**WHAT THE TASK ASKS:** Your task is to repeat exactly the lines below between the line holding "-312,20 +312,21 @@" and the line holding "and the plans", inclusive, and only those.

**PROVIDED ENTRIES:**
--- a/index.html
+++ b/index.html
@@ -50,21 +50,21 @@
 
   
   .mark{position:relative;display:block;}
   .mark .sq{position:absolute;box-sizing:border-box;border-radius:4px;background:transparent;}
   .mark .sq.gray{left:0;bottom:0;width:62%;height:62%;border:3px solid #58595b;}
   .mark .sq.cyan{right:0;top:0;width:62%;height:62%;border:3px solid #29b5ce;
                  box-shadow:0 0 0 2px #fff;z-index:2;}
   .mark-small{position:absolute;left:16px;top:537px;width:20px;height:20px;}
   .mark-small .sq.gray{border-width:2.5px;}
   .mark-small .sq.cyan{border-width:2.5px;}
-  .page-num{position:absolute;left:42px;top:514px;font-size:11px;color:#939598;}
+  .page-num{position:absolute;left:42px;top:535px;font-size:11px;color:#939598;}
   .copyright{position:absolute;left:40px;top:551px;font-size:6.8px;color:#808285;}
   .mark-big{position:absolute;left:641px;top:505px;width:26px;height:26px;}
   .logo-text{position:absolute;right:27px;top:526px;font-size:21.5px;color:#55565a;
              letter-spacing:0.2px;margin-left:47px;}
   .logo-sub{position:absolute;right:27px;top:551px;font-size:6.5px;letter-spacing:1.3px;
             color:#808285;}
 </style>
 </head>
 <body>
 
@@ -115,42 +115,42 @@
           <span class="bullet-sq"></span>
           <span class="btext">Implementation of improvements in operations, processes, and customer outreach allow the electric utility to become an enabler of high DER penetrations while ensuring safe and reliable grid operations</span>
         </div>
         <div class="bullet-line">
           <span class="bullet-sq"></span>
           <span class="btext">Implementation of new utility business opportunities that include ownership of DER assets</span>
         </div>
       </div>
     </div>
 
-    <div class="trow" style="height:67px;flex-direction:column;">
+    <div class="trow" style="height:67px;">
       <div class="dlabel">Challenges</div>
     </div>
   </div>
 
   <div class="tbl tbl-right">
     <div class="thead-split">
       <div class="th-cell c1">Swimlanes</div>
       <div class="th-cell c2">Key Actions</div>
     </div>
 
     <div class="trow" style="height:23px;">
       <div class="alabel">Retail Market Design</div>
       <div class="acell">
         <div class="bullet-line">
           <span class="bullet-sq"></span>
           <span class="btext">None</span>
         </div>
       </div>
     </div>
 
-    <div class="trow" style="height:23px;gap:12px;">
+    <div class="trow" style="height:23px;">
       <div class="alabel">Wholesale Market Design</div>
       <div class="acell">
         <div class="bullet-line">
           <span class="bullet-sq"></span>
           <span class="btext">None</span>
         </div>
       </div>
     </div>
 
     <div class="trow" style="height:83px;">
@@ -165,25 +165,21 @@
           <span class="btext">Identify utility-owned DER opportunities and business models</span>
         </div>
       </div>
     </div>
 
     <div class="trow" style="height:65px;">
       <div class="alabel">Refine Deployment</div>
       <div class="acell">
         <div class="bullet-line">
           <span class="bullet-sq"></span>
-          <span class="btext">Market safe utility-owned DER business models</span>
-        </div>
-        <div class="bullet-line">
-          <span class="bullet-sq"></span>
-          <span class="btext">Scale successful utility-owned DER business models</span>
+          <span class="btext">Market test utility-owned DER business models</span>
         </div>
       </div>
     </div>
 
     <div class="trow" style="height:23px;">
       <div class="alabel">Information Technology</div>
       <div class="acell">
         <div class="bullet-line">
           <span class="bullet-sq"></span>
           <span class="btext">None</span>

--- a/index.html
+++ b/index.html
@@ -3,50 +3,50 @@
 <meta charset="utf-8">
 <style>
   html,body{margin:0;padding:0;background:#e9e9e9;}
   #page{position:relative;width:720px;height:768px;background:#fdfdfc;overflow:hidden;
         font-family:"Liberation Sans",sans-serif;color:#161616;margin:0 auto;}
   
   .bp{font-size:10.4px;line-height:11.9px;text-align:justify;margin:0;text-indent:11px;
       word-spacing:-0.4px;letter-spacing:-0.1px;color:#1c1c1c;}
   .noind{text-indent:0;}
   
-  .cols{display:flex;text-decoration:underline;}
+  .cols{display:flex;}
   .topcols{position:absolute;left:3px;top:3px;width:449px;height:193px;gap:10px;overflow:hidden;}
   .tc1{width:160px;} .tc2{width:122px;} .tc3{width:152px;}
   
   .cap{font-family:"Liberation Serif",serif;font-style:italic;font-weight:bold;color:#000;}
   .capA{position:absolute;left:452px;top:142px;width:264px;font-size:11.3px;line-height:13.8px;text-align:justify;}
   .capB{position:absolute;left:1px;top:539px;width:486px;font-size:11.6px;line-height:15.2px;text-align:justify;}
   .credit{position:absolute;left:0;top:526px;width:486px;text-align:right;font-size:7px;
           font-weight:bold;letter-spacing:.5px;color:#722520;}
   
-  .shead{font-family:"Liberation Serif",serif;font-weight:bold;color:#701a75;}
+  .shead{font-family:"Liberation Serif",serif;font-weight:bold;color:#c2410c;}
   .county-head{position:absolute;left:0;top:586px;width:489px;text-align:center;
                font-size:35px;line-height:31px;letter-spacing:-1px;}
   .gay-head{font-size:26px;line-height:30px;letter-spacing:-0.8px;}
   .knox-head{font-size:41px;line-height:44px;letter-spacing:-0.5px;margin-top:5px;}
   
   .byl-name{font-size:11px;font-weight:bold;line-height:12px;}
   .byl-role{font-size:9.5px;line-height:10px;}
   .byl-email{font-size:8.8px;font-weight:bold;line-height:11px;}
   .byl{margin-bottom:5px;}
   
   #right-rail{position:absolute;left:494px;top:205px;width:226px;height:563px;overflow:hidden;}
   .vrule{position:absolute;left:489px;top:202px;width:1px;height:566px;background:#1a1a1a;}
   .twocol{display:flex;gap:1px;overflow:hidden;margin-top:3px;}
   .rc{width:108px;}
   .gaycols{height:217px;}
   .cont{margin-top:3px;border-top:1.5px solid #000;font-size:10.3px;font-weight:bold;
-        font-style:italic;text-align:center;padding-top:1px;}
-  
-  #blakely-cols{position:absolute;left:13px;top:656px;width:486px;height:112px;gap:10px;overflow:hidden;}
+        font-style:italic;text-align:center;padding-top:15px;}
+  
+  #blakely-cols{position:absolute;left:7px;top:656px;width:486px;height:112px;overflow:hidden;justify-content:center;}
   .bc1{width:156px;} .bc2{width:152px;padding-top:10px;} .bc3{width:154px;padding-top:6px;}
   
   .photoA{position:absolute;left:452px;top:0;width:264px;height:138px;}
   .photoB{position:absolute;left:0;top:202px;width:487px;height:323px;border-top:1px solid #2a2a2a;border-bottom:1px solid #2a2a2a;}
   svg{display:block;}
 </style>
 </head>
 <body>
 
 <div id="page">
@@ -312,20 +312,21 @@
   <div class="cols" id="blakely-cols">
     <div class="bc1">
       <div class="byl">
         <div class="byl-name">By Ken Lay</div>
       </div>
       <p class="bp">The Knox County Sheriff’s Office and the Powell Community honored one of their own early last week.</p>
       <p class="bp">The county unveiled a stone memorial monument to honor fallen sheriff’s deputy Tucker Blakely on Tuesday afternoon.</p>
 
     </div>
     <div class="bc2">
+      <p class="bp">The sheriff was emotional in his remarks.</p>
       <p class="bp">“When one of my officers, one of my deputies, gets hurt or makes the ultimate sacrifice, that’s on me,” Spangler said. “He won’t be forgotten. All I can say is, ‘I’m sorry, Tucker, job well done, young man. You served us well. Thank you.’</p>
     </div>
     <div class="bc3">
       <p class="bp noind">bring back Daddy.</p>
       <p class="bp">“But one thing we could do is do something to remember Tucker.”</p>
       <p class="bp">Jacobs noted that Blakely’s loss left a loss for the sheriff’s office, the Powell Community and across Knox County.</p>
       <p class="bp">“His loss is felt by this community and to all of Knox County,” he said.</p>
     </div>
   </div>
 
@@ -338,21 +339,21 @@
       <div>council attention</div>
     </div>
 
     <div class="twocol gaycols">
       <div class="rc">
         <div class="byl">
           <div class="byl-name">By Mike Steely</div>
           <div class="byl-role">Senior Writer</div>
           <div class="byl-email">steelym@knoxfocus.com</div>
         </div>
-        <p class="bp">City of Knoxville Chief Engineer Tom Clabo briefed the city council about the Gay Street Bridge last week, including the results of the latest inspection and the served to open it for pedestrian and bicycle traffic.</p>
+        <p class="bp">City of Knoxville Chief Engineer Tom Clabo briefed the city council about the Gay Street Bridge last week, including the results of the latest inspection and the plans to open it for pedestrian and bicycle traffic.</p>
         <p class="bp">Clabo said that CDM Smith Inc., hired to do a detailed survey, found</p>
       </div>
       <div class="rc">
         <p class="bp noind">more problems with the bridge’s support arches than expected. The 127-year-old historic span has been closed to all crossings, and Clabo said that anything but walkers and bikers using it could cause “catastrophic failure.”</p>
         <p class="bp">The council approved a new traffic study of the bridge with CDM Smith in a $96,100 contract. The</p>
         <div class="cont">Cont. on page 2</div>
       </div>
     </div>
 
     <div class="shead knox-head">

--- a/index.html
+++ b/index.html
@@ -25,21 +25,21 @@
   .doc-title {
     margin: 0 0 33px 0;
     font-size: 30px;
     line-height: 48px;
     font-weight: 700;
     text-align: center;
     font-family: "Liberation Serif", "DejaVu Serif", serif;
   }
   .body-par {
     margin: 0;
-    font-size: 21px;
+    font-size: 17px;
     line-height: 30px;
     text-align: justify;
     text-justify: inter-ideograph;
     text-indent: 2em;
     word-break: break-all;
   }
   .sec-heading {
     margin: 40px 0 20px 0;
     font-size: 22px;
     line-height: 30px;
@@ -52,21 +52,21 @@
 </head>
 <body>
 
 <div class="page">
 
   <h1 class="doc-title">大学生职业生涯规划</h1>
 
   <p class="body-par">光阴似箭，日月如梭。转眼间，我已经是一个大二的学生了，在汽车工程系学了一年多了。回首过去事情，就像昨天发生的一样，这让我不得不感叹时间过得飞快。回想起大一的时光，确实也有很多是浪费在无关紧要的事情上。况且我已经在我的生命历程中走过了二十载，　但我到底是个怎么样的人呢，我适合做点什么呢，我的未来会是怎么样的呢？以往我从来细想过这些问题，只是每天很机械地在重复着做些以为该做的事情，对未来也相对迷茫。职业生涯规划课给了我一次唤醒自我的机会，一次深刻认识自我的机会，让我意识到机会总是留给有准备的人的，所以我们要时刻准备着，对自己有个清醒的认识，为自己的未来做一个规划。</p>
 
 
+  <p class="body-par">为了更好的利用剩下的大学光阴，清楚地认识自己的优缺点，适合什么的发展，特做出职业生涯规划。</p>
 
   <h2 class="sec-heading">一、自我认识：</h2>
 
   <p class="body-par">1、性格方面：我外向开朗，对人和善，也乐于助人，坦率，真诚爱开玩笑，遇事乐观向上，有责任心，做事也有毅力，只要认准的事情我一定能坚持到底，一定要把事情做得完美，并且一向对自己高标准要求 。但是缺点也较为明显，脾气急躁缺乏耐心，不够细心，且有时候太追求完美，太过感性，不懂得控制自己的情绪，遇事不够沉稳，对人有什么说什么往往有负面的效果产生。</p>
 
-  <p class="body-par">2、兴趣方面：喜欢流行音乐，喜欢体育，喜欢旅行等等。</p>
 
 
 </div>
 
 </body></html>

**SOLUTION:**
@@ -312,20 +312,21 @@
   <div class="cols" id="blakely-cols">
     <div class="bc1">
       <div class="byl">
         <div class="byl-name">By Ken Lay</div>
       </div>
       <p class="bp">The Knox County Sheriff’s Office and the Powell Community honored one of their own early last week.</p>
       <p class="bp">The county unveiled a stone memorial monument to honor fallen sheriff’s deputy Tucker Blakely on Tuesday afternoon.</p>
 
     </div>
     <div class="bc2">
+      <p class="bp">The sheriff was emotional in his remarks.</p>
       <p class="bp">“When one of my officers, one of my deputies, gets hurt or makes the ultimate sacrifice, that’s on me,” Spangler said. “He won’t be forgotten. All I can say is, ‘I’m sorry, Tucker, job well done, young man. You served us well. Thank you.’</p>
     </div>
     <div class="bc3">
       <p class="bp noind">bring back Daddy.</p>
       <p class="bp">“But one thing we could do is do something to remember Tucker.”</p>
       <p class="bp">Jacobs noted that Blakely’s loss left a loss for the sheriff’s office, the Powell Community and across Knox County.</p>
       <p class="bp">“His loss is felt by this community and to all of Knox County,” he said.</p>
     </div>
   </div>
 
@@ -338,21 +339,21 @@
       <div>council attention</div>
     </div>
 
     <div class="twocol gaycols">
       <div class="rc">
         <div class="byl">
           <div class="byl-name">By Mike Steely</div>
           <div class="byl-role">Senior Writer</div>
           <div class="byl-email">steelym@knoxfocus.com</div>
         </div>
-        <p class="bp">City of Knoxville Chief Engineer Tom Clabo briefed the city council about the Gay Street Bridge last week, including the results of the latest inspection and the served to open it for pedestrian and bicycle traffic.</p>
+        <p class="bp">City of Knoxville Chief Engineer Tom Clabo briefed the city council about the Gay Street Bridge last week, including the results of the latest inspection and the plans to open it for pedestrian and bicycle traffic.</p>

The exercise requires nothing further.